Yes, this is the aspect that has led me to cut down on identifications. If people can’t be bothered to enter the correct place, it is a false observation regardless of how good the identification is.
from my current research and work, in some taxa/regions at least, there are far far more (order of magnitude more) date and location errors and problems associated with physical specimens/vouchers from herbaria and museums than there are with iNat records. It’s seriously not close. It’s frightening how many herbarium vouchers I’ve been looking at where the coordinates/pin on the map in online databases is a total mismatch for the collection locality notes, not to mention locations in the ocean for terrestrial species, extremely large coordinate uncertainty values, etc.
A huge part of the problem here of course is that when someone collects a voucher, and deposits it at an institution, they aren’t the ones entering the location into the database! In its accessioning journey it might pass through 2, 3, 4 other people before it finally gets entered, plenty of opportunity for human error.
Compare that to iNat where you take a photo and upload the record straight away, and your phone does the automatic geotagging for you. In the vast majority of cases, this works very smoothly. So certainly at least for the data that I regularly look at, it’s not even remotely close, iNat with respect to accurate locations/dates is vastly superior.
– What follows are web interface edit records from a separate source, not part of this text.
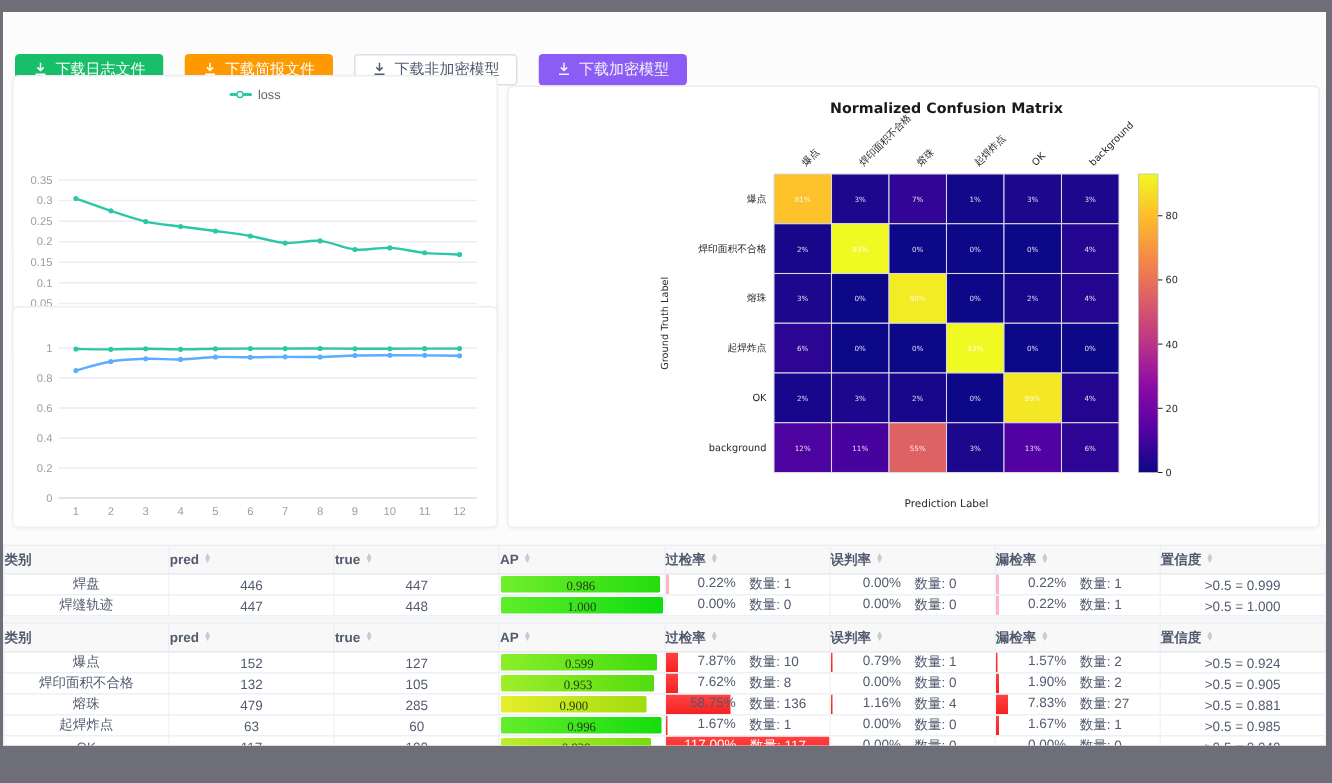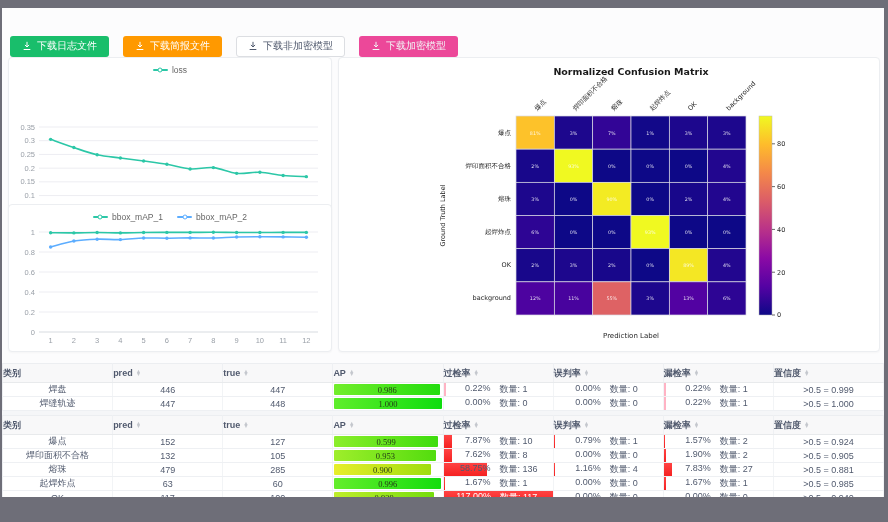--- a/index.html
+++ b/index.html
@@ -15,7 +15,7 @@
   .btn-green  { background:#19be6b; color:#fff; }
   .btn-orange { background:#ff9900; color:#fff; }
   .btn-plain  { background:#fff; color:#515a6e; border-color:#dcdee2; }
-  .btn-gray   { background:#ec4899; color:#f2f3f5; }
+  .btn-gray   { background:#8b5cf6; color:#f2f3f5; }
 
   
   .card { position:absolute; background:#fff; border:1px solid #eceef1; border-radius:4px; box-shadow:0 1px 2px rgba(0,0,0,0.03); }

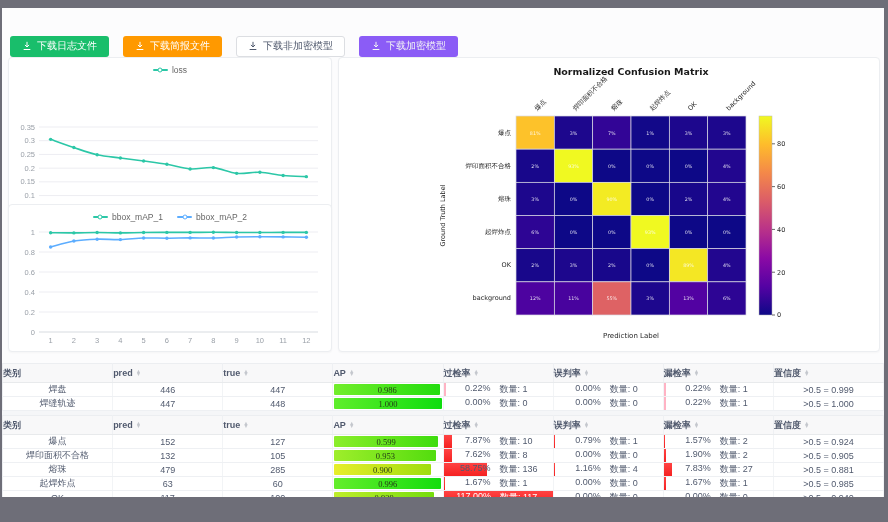--- a/index.html
+++ b/index.html
@@ -19,7 +19,7 @@
 
   
   .card { position:absolute; background:#fff; border:1px solid #eceef1; border-radius:4px; box-shadow:0 1px 2px rgba(0,0,0,0.03); }
-  #loss-card { left:6px;  top:49px;  width:324px; height:186px;text-align:center; }
+  #loss-card { left:6px;  top:42px;  width:324px; height:186px;text-align:center; }
   #map-card  { left:6px;  top:196px; width:324px; height:148px; }
   #cm-card   { left:336px; top:49px; width:542px; height:295px; }
 

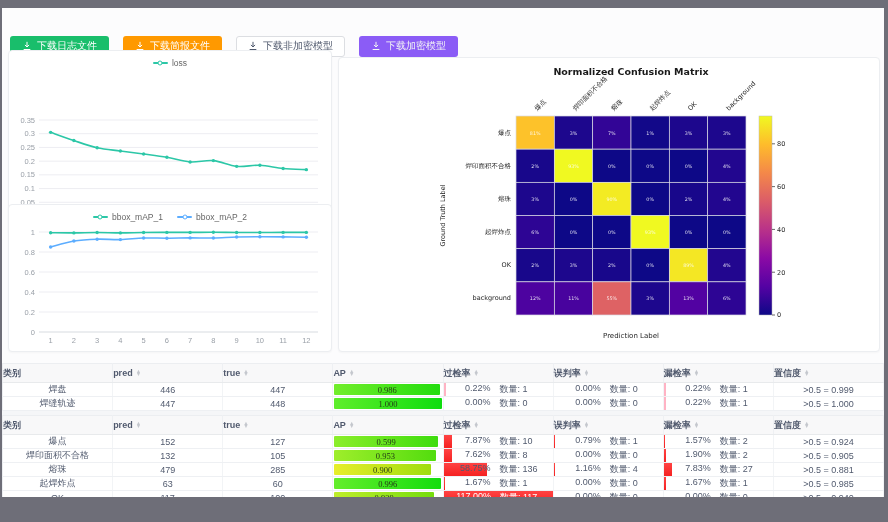--- a/index.html
+++ b/index.html
@@ -140,20 +140,6 @@
     </div>
 
     <div class="card" id="map-card">
-      <div class="legend" id="legend-map">
-          <span class="lg-item">
-            <span class="lg-mark" style="background:#2cc7a7;color:#2cc7a7">
-              <i></i>
-            </span>
-            <span>bbox_mAP_1</span>
-          </span>
-          <span class="lg-item">
-            <span class="lg-mark" style="background:#5cadff;color:#5cadff">
-              <i></i>
-            </span>
-            <span>bbox_mAP_2</span>
-          </span>
-        </div>
       <svg class="chart-svg" id="chart-map" width="322" height="120">
           <g>
             <line x1="30" x2="309" y1="105" y2="105" stroke="#d7dbe0" stroke-width="1"></line>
I also think this is somewhat of a mischaracterisation of the problem. Are there some cases like this? Sure. But in my experience, most cases I encounter on iNat of bad location data are the user not realising that their GPS stuffed up that day, or they were in a cave and lost signal, they accidentally entered the wrong name in the search bar, etc. Generally, people are making genuine mistakes and I hardly think they should be ‘punished’ for this
very relevant and illuminating here is this brief analysis put together by Bob Mesibov looking at amphibian records in GBIF, comparing physical specimen records vs iNat: https://discourse.gbif.org/t/21st-century-amphibia-collected-vs-observed/3903
His key finding:
After this “first pass” filtering for an imagined SDM/ENM, the observations subset for Amphibia had lost 30% of its records, while the collections subset had lost 88%. As with my review of iNaturalist ’s Australian millipede IDs in GBIF, I’m reluctant to generalise to other datasets and other uses. But this result accords with my audits of many more Darwin Core fields in many more datasets: citizen-science observation records are tidier than collections records.
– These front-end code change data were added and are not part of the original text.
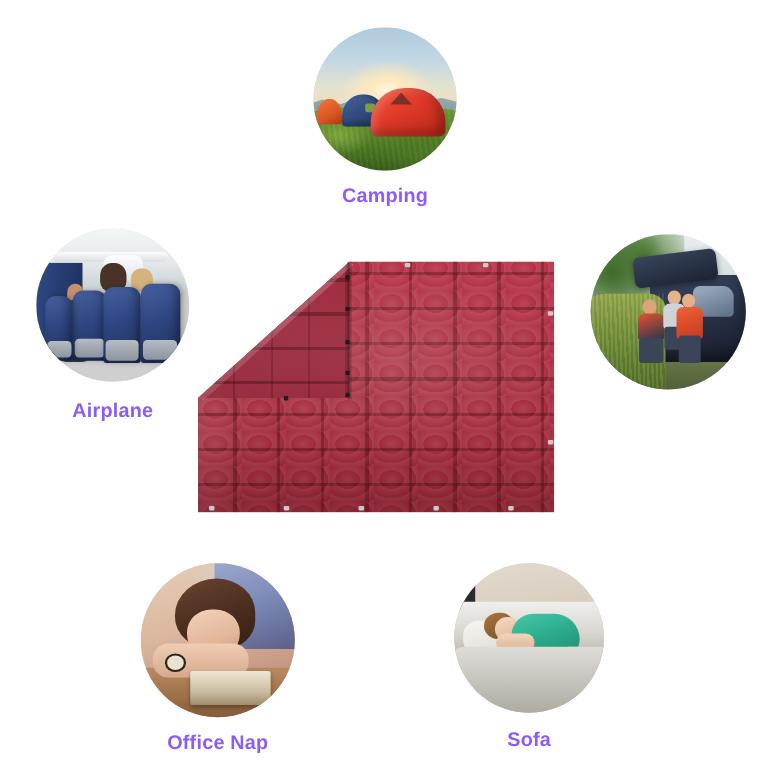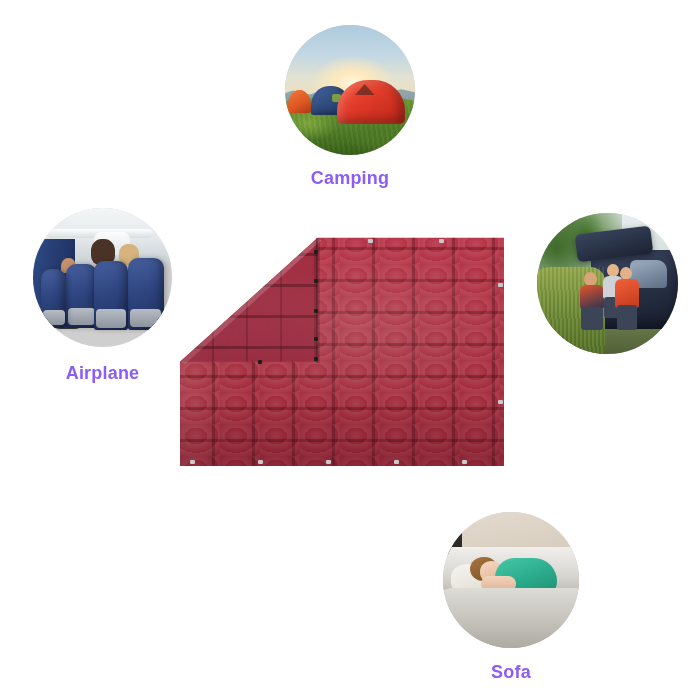--- a/index.html
+++ b/index.html
@@ -455,6 +455,21 @@
     </div>
   </div>
 
+  <div class="usecase" style="left:128px; top:512px; width:140px; height:185px;">
+    <div class="circle-photo" style="left:0; top:0; width:140px; height:140px;">
+      <div class="photo-inner">
+        <div class="nap-bg"></div>
+        <div class="nap-wall"></div>
+        <div class="nap-desk"></div>
+        <div class="nap-hair"></div>
+        <div class="nap-face"></div>
+        <div class="nap-arm"></div>
+        <div class="nap-watch"></div>
+        <div class="nap-book"></div>
+      </div>
+    </div>
+    <div class="usecase-label" style="top:153px;">Office Nap</div>
+  </div>
 
   <div class="usecase" style="left:443px; top:512px; width:136px; height:185px;">
     <div class="circle-photo" style="left:0; top:0; width:136px; height:136px;">

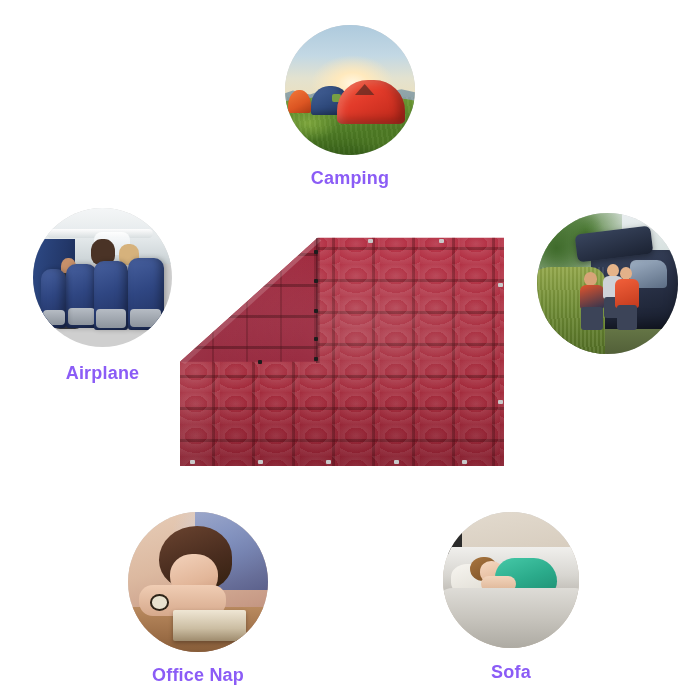--- a/index.html
+++ b/index.html
@@ -471,7 +471,7 @@
     <div class="usecase-label" style="top:153px;">Office Nap</div>
   </div>
 
-  <div class="usecase" style="left:443px; top:512px; width:136px; height:185px;">
+  <div class="usecase" style="left:413px; top:512px; width:136px; height:185px;">
     <div class="circle-photo" style="left:0; top:0; width:136px; height:136px;">
       <div class="photo-inner">
         <div class="sofa-bg"></div>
This also matches my experience with record accuracy in collections. In my experience, it is the older collection records that are very inaccurate though (erroneous location recorded, no gps - subsequent geolocation which is an art at best).
I also agree that most iNat users mistakes with location are not bad faith. If it’s obvious that the location isn’t in the accuracy circle, the DQA is a very quick/easy fix, though I also generally leave a comment asking the user to fix (lower success rate on that, maybe 20% response rate).
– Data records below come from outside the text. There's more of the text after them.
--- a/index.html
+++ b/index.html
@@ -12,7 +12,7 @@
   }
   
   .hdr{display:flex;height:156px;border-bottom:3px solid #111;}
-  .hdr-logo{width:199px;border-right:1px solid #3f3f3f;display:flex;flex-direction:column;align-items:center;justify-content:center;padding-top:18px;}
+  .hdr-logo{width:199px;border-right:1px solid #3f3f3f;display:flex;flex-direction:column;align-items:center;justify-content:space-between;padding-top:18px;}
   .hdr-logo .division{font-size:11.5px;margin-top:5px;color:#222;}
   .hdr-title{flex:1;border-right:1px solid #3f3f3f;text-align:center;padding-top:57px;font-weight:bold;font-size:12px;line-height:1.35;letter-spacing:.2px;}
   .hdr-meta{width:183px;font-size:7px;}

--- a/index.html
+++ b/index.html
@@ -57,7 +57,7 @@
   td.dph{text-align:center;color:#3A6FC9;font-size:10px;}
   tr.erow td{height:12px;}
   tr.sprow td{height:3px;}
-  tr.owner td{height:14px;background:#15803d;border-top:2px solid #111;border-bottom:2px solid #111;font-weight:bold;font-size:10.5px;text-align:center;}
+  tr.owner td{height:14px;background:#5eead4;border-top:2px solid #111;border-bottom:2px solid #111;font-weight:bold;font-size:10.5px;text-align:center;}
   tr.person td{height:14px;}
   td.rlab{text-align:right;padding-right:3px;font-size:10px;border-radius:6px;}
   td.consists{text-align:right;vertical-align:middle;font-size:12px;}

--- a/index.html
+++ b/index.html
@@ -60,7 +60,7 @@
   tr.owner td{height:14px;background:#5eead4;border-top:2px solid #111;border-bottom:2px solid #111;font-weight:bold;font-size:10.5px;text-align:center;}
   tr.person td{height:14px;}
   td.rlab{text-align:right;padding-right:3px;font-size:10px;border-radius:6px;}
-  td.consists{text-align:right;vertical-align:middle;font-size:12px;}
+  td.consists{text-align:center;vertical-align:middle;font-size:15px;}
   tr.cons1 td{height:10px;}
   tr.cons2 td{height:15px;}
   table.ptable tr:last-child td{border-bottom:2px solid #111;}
I ran into an example of this years ago when I went to find a population of lizards that were supposedly along a certain road collected in the 1930’s. But I couldn’t find any at that site despite extensive searching, which made me think they had gone locally extinct. I went back to the original field notes of the researcher and noticed his sequence of towns visited seemed weird given the configuration of that road today. After more digging, I next discovered that a new bridge had been built in the 1960’s upstream from the original and the road had been rerouted several miles from the original route. When those 1930’s field notes were used to place the specimen on a map sometime in the 2000’s, they used the existing road route, not the original, which moved the specimen those few miles upriver, which turned out to be on the other side of several significant barriers to dispersal. Sure enough when I went back to the actual location from the 1930’s, I found the lizards I was looking for right where they were supposed to be.
I can’t quote you statistics on percentages with wrong localities. Once I have seen someone is putting a place name that doesn’t match the co-ordinates, I skip that batch of records. About twice a week I write a comment in an observation pointing out that the place name doesn’t match the co-ordinates and it is very rare for the observer to correct it, so to me that indicates can’t be bothered.
in many cases this is not the fault of the observer, see eg https://forum.inaturalist.org/t/incorrect-localitynote-for-lats-and-longs/46472
Hey all, hope you don’t mind, I split these posts off into a new topic, since it seemed both cohesive and divergent from the previous topic, which has already been marked as solved.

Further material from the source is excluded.